The Company vigorously denies that the Preliminary Proxy Statement or the Definitive Proxy Statement is deficient in any respect. The Company believes that the claims asserted in the Actions and Demand Letters are without merit and no further disclosure is required to supplement the Definitive Proxy Statement under applicable laws. However, solely to moot the unmeritorious disclosure claims and minimize the risk, costs, burden, nuisance and uncertainties inherent in litigation, the Company supplemented the disclosures contained in the Definitive Proxy Statement on July 25, 2022 (the “Supplemental Disclosures”) which should be read in conjunction with the Definitive Proxy Statement. Nothing in the Supplemental Disclosures will be deemed an admission of the legal necessity or materiality under any applicable laws for any of the disclosures set forth therein.

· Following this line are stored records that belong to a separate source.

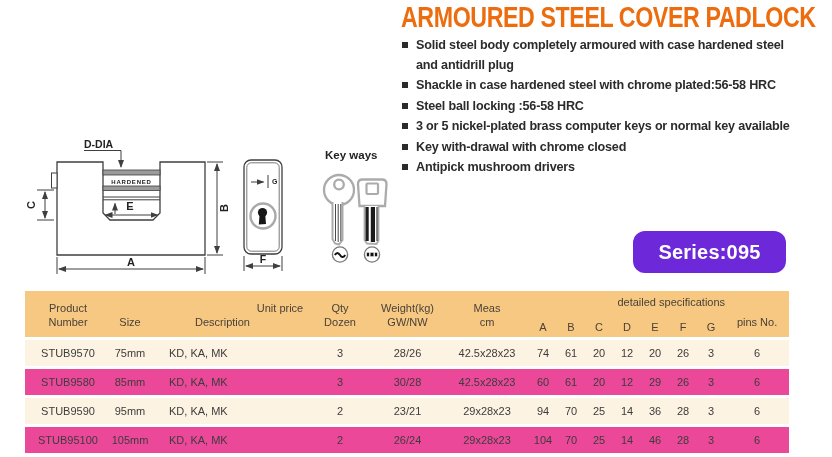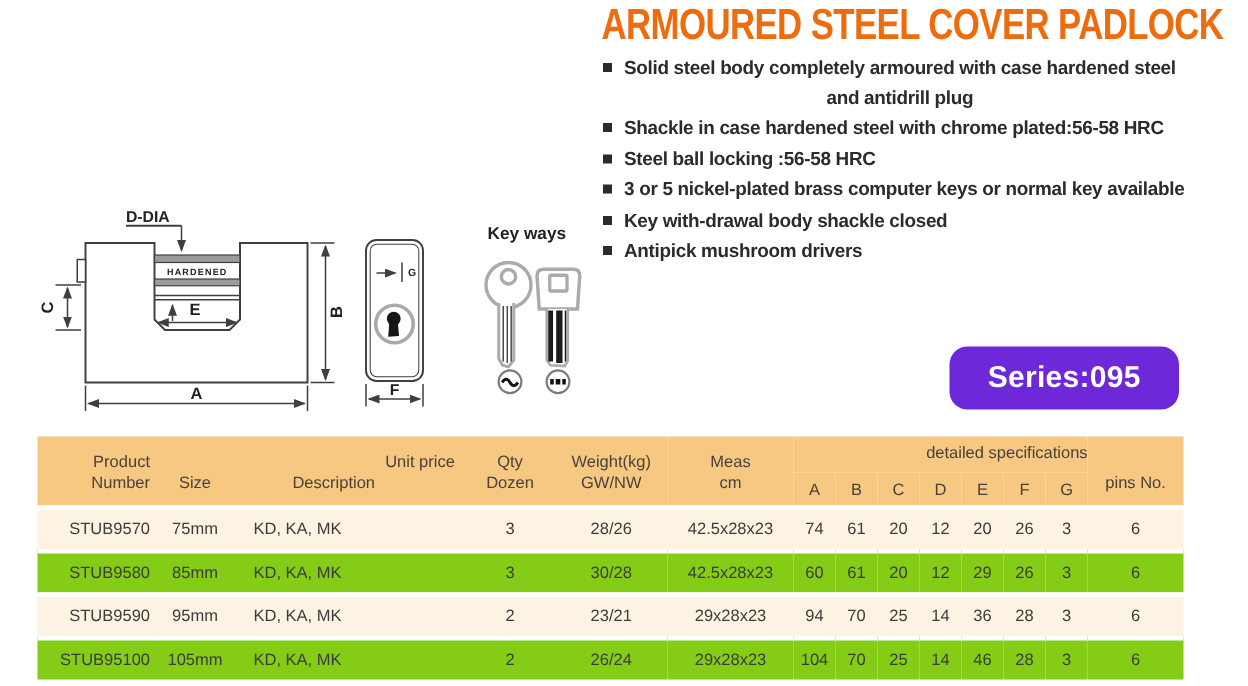"Solid steel body completely armoured" .feat { text-align: center -> none }
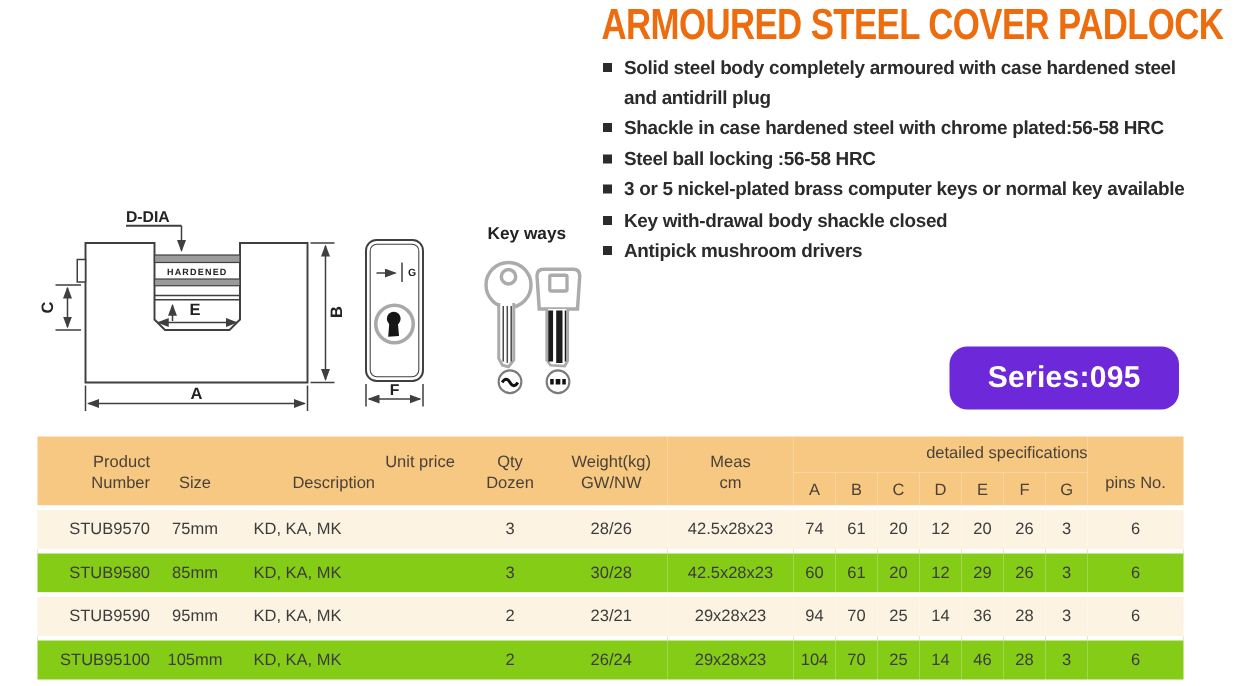"Key with-drawal body shackle closed" div { text: body shackle -> with chrome }
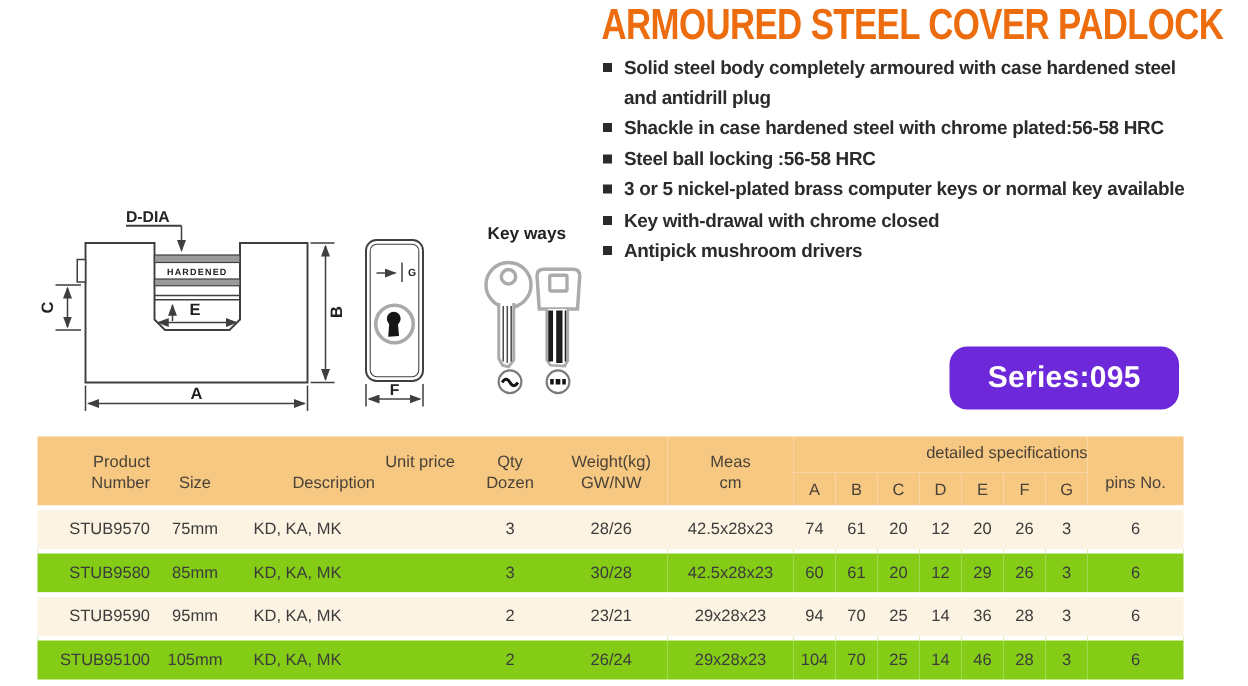"Product" th.hp, td.cp { text-align: right -> center }
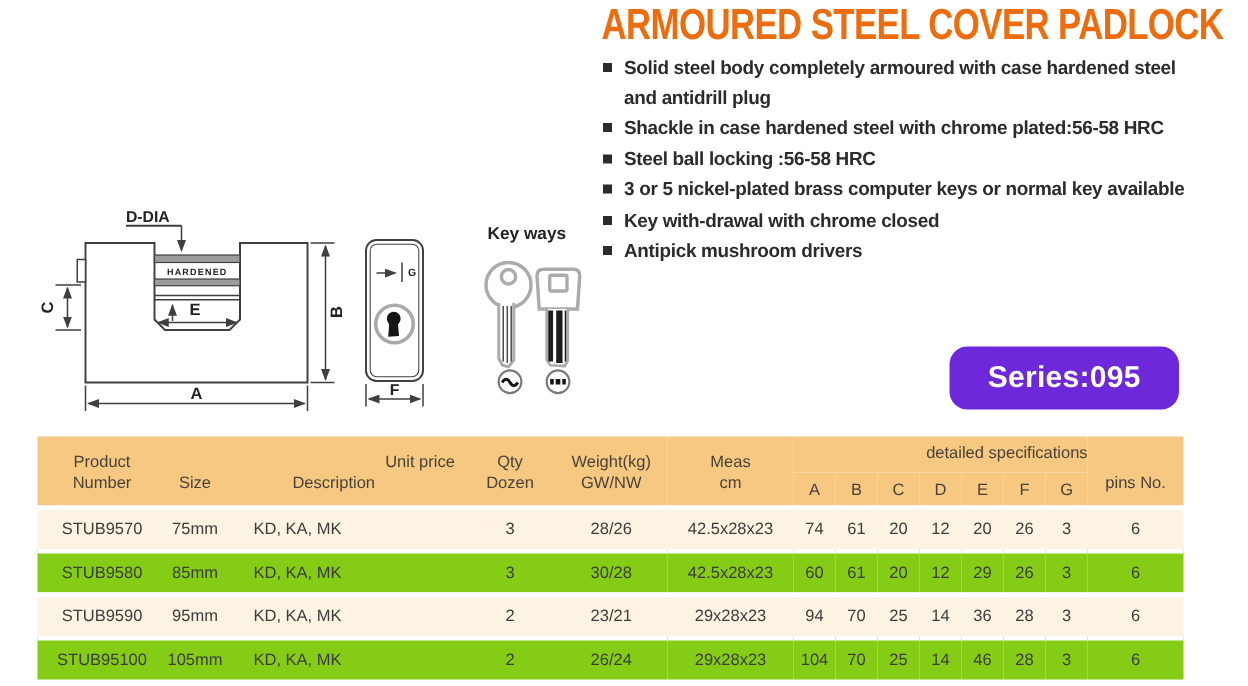"STUB9580" tr.r1 td, tr.r3 td { background: #84cc16 -> #ec4899 }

The outcomes of the legal proceedings are inherently unpredictable, subject to significant uncertainties, and could be material to the Company’s financial condition, results of operations, and cash flows for a particular period. Management has determined that based on proceedings to date, it is currently unable to determine the probability of the outcome of these actions or the range of reasonably possible loss, if any.
6. Income Taxes
The Company recorded net increases in deferred tax assets of $23.4 million and $10.7 million during the three months ended June 30, 2022 and 2021, respectively, and $38.7 million and $37.4 million during the six months ended June 30, 2022 and 2021, respectively, with a corresponding increase to additional paid in capital, inclusive of the impact of the $75.1 million liability recorded in connection with the executed amendment to the tax receivable agreement as noted below, resulting from changes in the outside basis difference on Switch, Inc.’s investment in Switch, Ltd. The Company has determined that it is more-likely-than-not that it will be able to realize this deferred tax asset in the future, inclusive of any potential effects of the Merger Agreement.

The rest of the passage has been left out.